Abstract
Time series data in real-world applications such as healthcare, climate modeling, and finance are often irregular, multimodal, and messy, with varying sampling rates, asynchronous modalities, and pervasive missingness. However, existing benchmarks typically assume clean, regularly sampled, unimodal data, creating a significant gap between research and real-world deployment. We introduce Time-IMM, a dataset specifically designed to capture cause-driven irregularity in multimodal multivariate time series. Time-IMM represents nine distinct types of time series irregularity, categorized into trigger-based, constraint-based, and artifact-based mechanisms. Complementing the dataset, we introduce IMM-TSF, a benchmark library for forecasting on irregular multimodal time series, enabling asynchronous integration and realistic evaluation. IMM-TSF includes specialized fusion modules, including a timestamp-to-text fusion module and a multimodality fusion module, which support both recency-aware averaging and attention-based integration strategies. Empirical results demonstrate that explicitly modeling multimodality on irregular time series data leads to substantial gains in forecasting performance. Time-IMM and IMM-TSF provide a foundation for advancing time series analysis under real-world conditions.
Time-IMM Dataset
Cause-driven taxonomy and dataset overview for irregular multimodal time series.
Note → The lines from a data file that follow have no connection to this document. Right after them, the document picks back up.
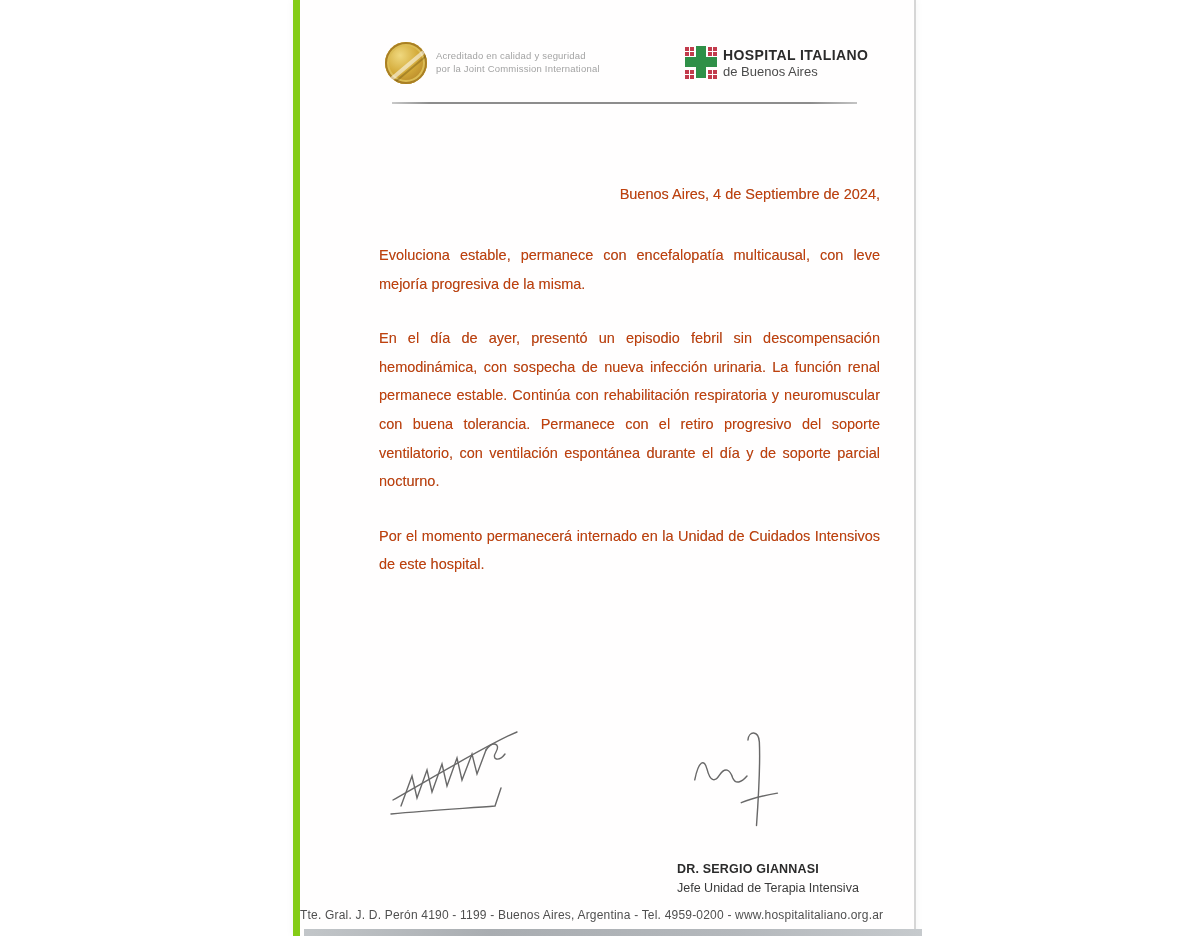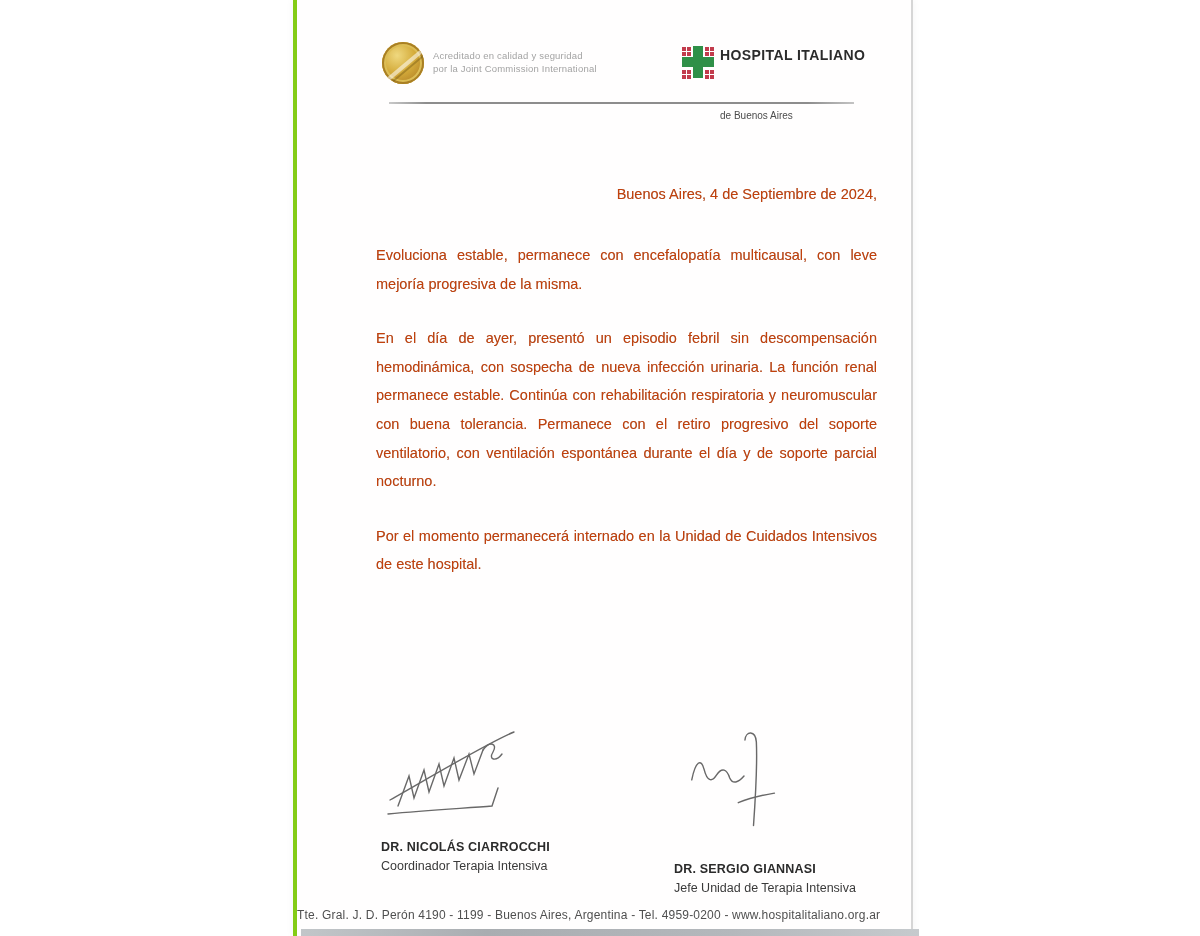--- a/index.html
+++ b/index.html
@@ -3,21 +3,21 @@
 <meta charset="utf-8">
 <style>
   html,body{margin:0;padding:0;}
   body{
     width:1200px;height:936px;background:#ffffff;overflow:hidden;
     font-family:"Liberation Sans",sans-serif;position:relative;
   }
   .page{
     position:absolute;left:293px;top:0;width:614px;height:936px;
     background:#fffefe;
-    border-left:4px solid #84cc16;border-right:2px solid #d6d6d6;
+    border-left:7px solid #84cc16;border-right:2px solid #d6d6d6;
     box-shadow:0 0 8px rgba(0,0,0,0.05);
   }
   .page-bottom-edge{
     position:absolute;left:4px;right:-8px;bottom:0;height:7px;
     background:linear-gradient(to right,#c2c6c9,#a9adb1 30%,#b4b8bc 70%,#c6cacd);
   }
   
   .seal{
     position:absolute;left:85px;top:42px;width:42px;height:42px;border-radius:50%;
     background:radial-gradient(circle at 36% 32%,#efd87f 0%,#d4ab3a 45%,#b9892a 75%,#a2761f 100%);
@@ -36,21 +36,21 @@
   .cross-icon{position:relative;width:32px;height:34px;flex:none;}
   .cross-v{position:absolute;left:11px;top:1px;width:10px;height:32px;background:#2f9048;}
   .cross-h{position:absolute;left:0;top:12px;width:32px;height:10px;background:#2f9048;}
   .corner{position:absolute;width:9px;height:9px;display:grid;
     grid-template-columns:4px 4px;grid-template-rows:4px 4px;gap:1px;}
   .corner span{background:#c23b4c;}
   .corner.tl{left:0;top:2px;} .corner.tr{right:0;top:2px;}
   .corner.bl{left:0;bottom:0;} .corner.br{right:0;bottom:0;}
   .logo-text{margin-left:6px;padding-top:2px;}
   .logo-title{font-size:14px;font-weight:bold;color:#2b2b2b;letter-spacing:.4px;line-height:17px;white-space:nowrap;}
-  .logo-subtitle{font-size:10px;color:#4c4c4c;line-height:15px;margin-top:44px;}
+  .logo-subtitle{font-size:13px;color:#4c4c4c;line-height:15px;}
   .header-rule{
     position:absolute;left:92px;top:102px;width:465px;height:2px;
     background:linear-gradient(to right,#c9c9c9,#8d8d8d 8%,#8d8d8d 90%,#c4c4c4);
   }
   
   .letter-body{
     position:absolute;left:79px;top:185px;width:501px;
     font-size:14.5px;color:#c2410c;
     text-shadow:0 0 0.5px rgba(40,40,40,0.35);
   }
@@ -146,24 +146,20 @@
   </div>
 
   <div class="sig sig-right-svg">
     <svg width="95" height="110" viewBox="0 0 100 110" fill="none" stroke="#4f4f4f" stroke-width="1.5" stroke-linecap="round" opacity="0.85">
       <path d="M5 58 C9 38 15 35 18 47 C21 59 26 61 31 53 C37 44 42 47 45 56 C48 63 54 61 60 54"></path>
       <path d="M70 106 C72 78 74 40 73 18 C72 6 62 6 61 16"></path>
       <path d="M54 82 C66 77 80 74 92 72"></path>
     </svg>
   </div>
 
-  <div class="sig-block sig-left-block">
-    <div class="sig-name">DR. NICOLÁS CIARROCCHI</div>
-    <div class="sig-title">Coordinador Terapia Intensiva</div>
-  </div>
 
   <div class="sig-block sig-right-block">
     <div class="sig-name">DR. SERGIO GIANNASI</div>
     <div class="sig-title">Jefe Unidad de Terapia Intensiva</div>
   </div>
 
   <div class="footer">Tte. Gral. J. D. Perón 4190 - 1199 - Buenos Aires, Argentina - Tel. 4959-0200 - www.hospitalitaliano.org.ar</div>
 
   <div class="page-bottom-edge"></div>
 </div>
Taxonomy of irregularities across trigger-, constraint-, and artifact-based causes.

Overview of the nine real-world multimodal datasets in Time-IMM.
IMM-TSF Benchmark Library
Modular framework for forecasting irregular multimodal time series.

Fusion architecture combining asynchronous text and numerical data.

Timestamp-preserving pre-alignment for irregular time series models.
Experimental Results
Multimodality consistently improves forecasting across irregularity types.

Radar plot: multimodal forecasting improves accuracy across all baselines.

Dataset-wise performance gains from textual context.

Fusion strategy comparison: GR-Add yields most stable results.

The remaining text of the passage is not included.